# [SOLVED] What does this processor speed mean?



## tascott3421 (Feb 8, 2012)

Hi all, just bought a new HP Pavilion g7 that has a AMD A4 Vision dual core and on the box of the computer it shows :::

1.9GHz (with accelerated speed of 2.5GHz) 

Does this mean that the accelerated speed happens on its own, or does it mean you can clock it to 2.5GHZ ?

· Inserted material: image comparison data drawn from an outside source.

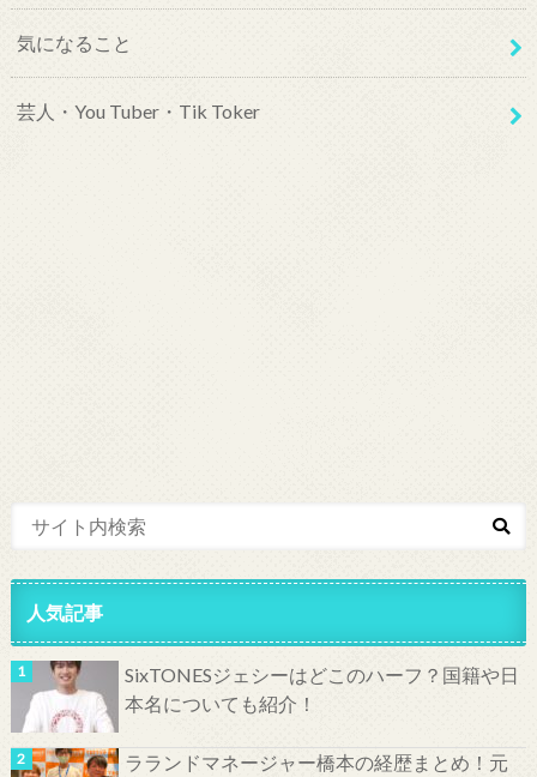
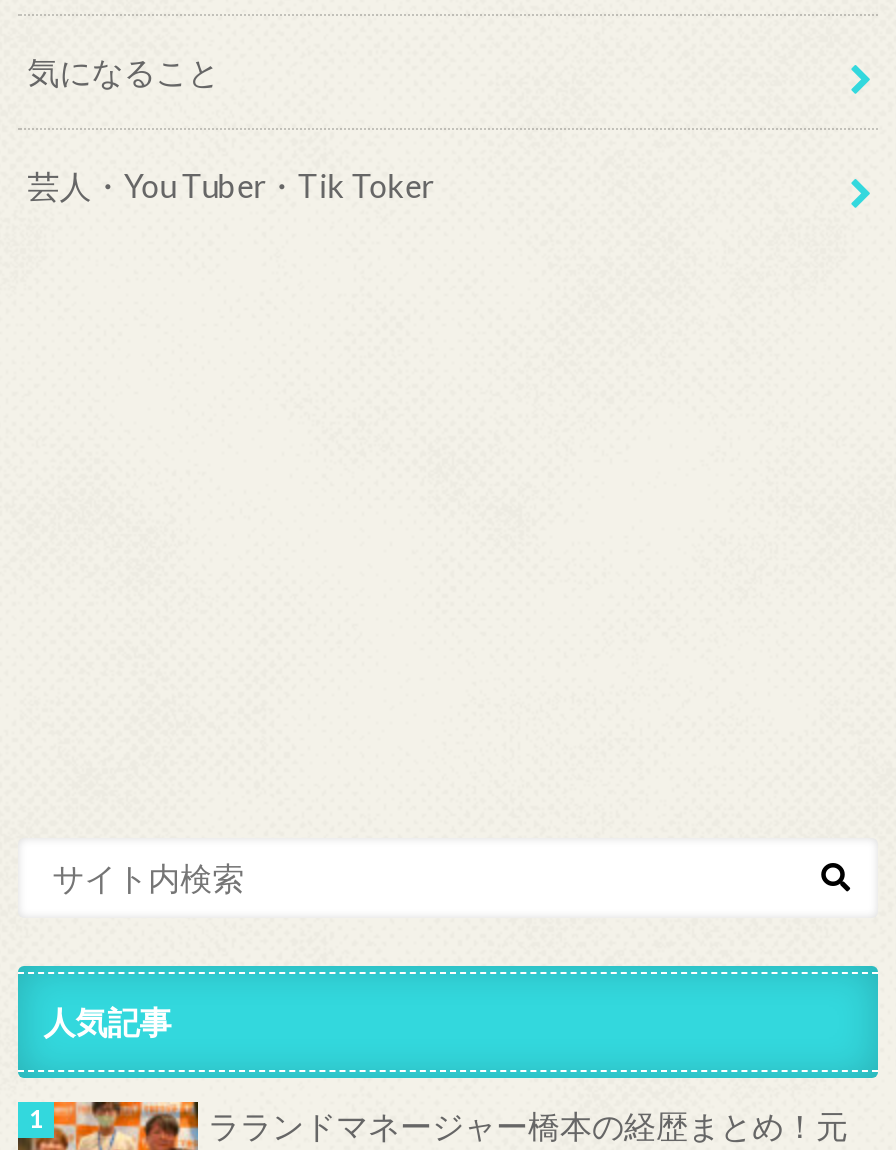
[11,659,519,734] [image] | SixTONESジェシーはどこのハーフ？国籍や日 | 本名についても紹介！ -> none

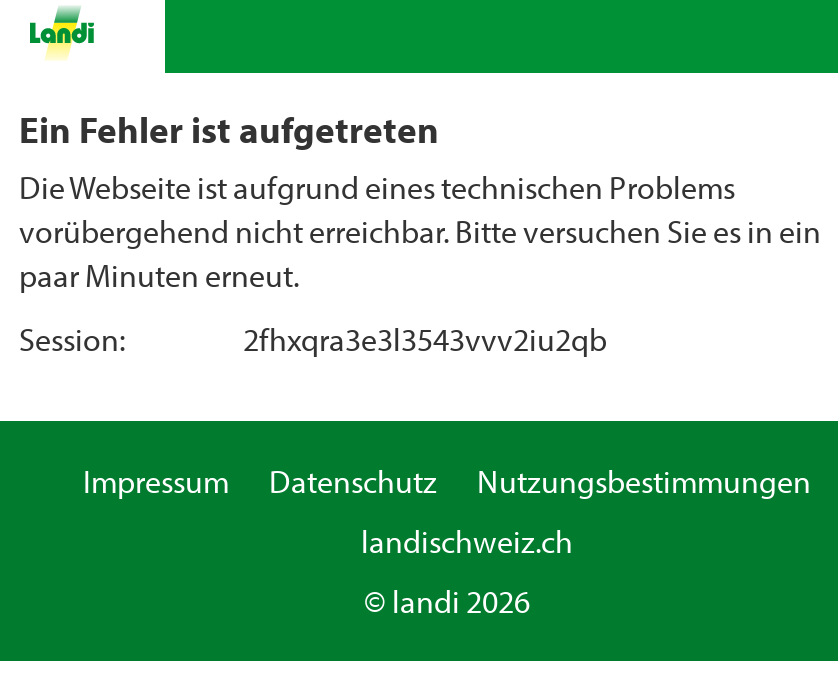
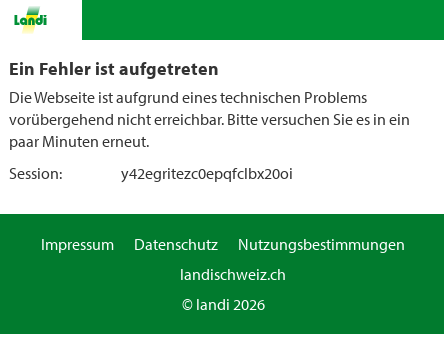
[243,319,607,359] 2fhxqra3e3l3543vvv2iu2qb -> [121,163,293,183] y42egritezc0epqfclbx20oi

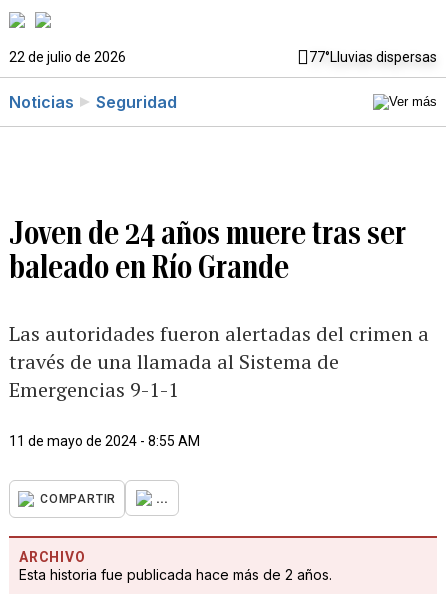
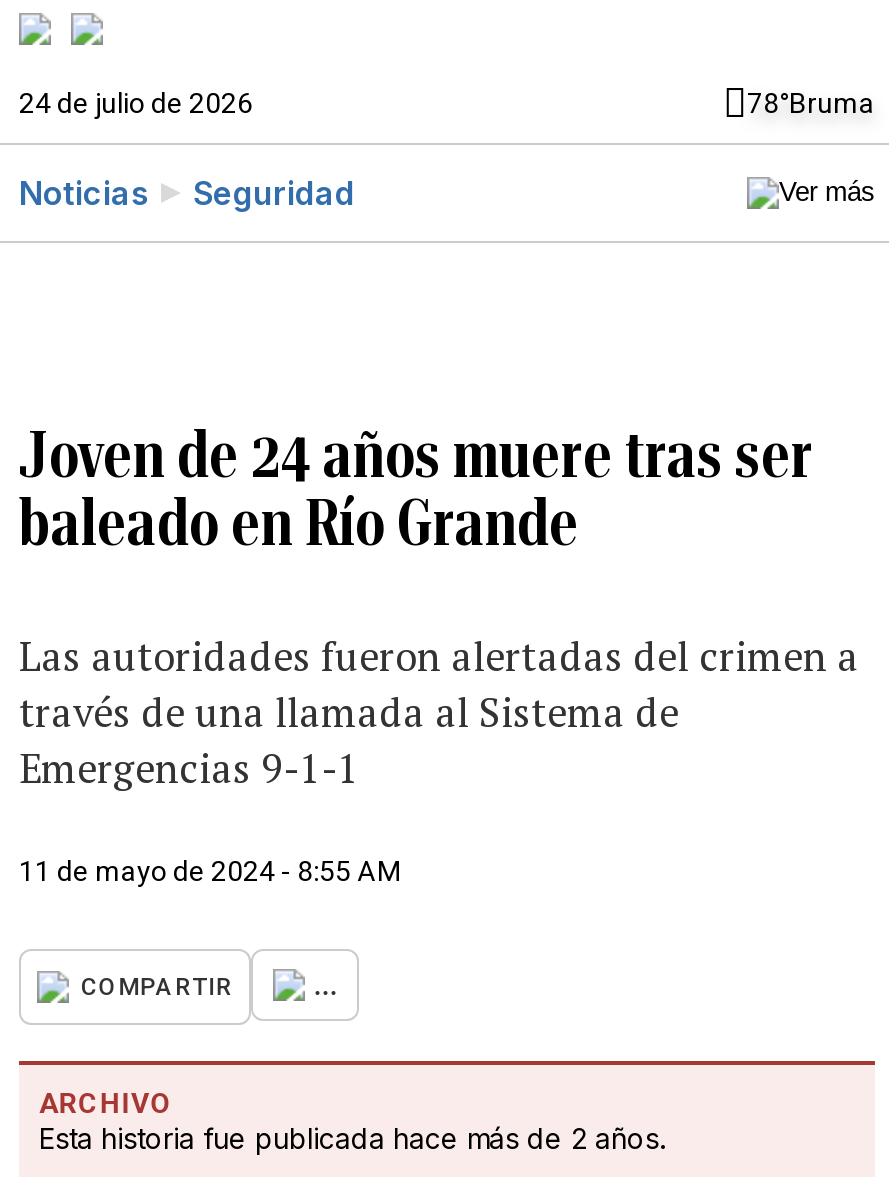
[9,49,437,65] 22 de julio de 2026 | 77°Lluvias dispersas -> [19,87,875,119] 24 de julio de 2026 | 78°Bruma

Thanks for any help on this !!


----------



## darcinator (Jul 9, 2011)

It will accelerate under load as long as temps don't get to high. You can check in the bios to make sure that the speed boost is enabled.


----------



## ReviverSoft (Nov 30, 2009)

*Re: What does this processor speed mean?*

2.5Ghz is the Turbo frequency (MHz) of the processor.

Explained below:


> AMD Turbo Core Technology - Automatically scales performance on-demand to provide extra performance when you need it most. Amazing performance when you're pushing your system to the limits, with scaled back power consumption for everyday activities.


----------



## Tyree (May 10, 2009)

*Re: What does this processor speed mean?*

Any CPU speed adjustments will be done automatically. OEM PC's commonly have the Bios locked or restricted to user adjustments to help protect their lower quality components from damage.


----------



## tascott3421 (Feb 8, 2012)

*Re: What does this processor speed mean?*

Ok I will check in the bios to be sure , thanks for the help with this...


----------



## Tyree (May 10, 2009)

*Re: What does this processor speed mean?*

You're welcome


----------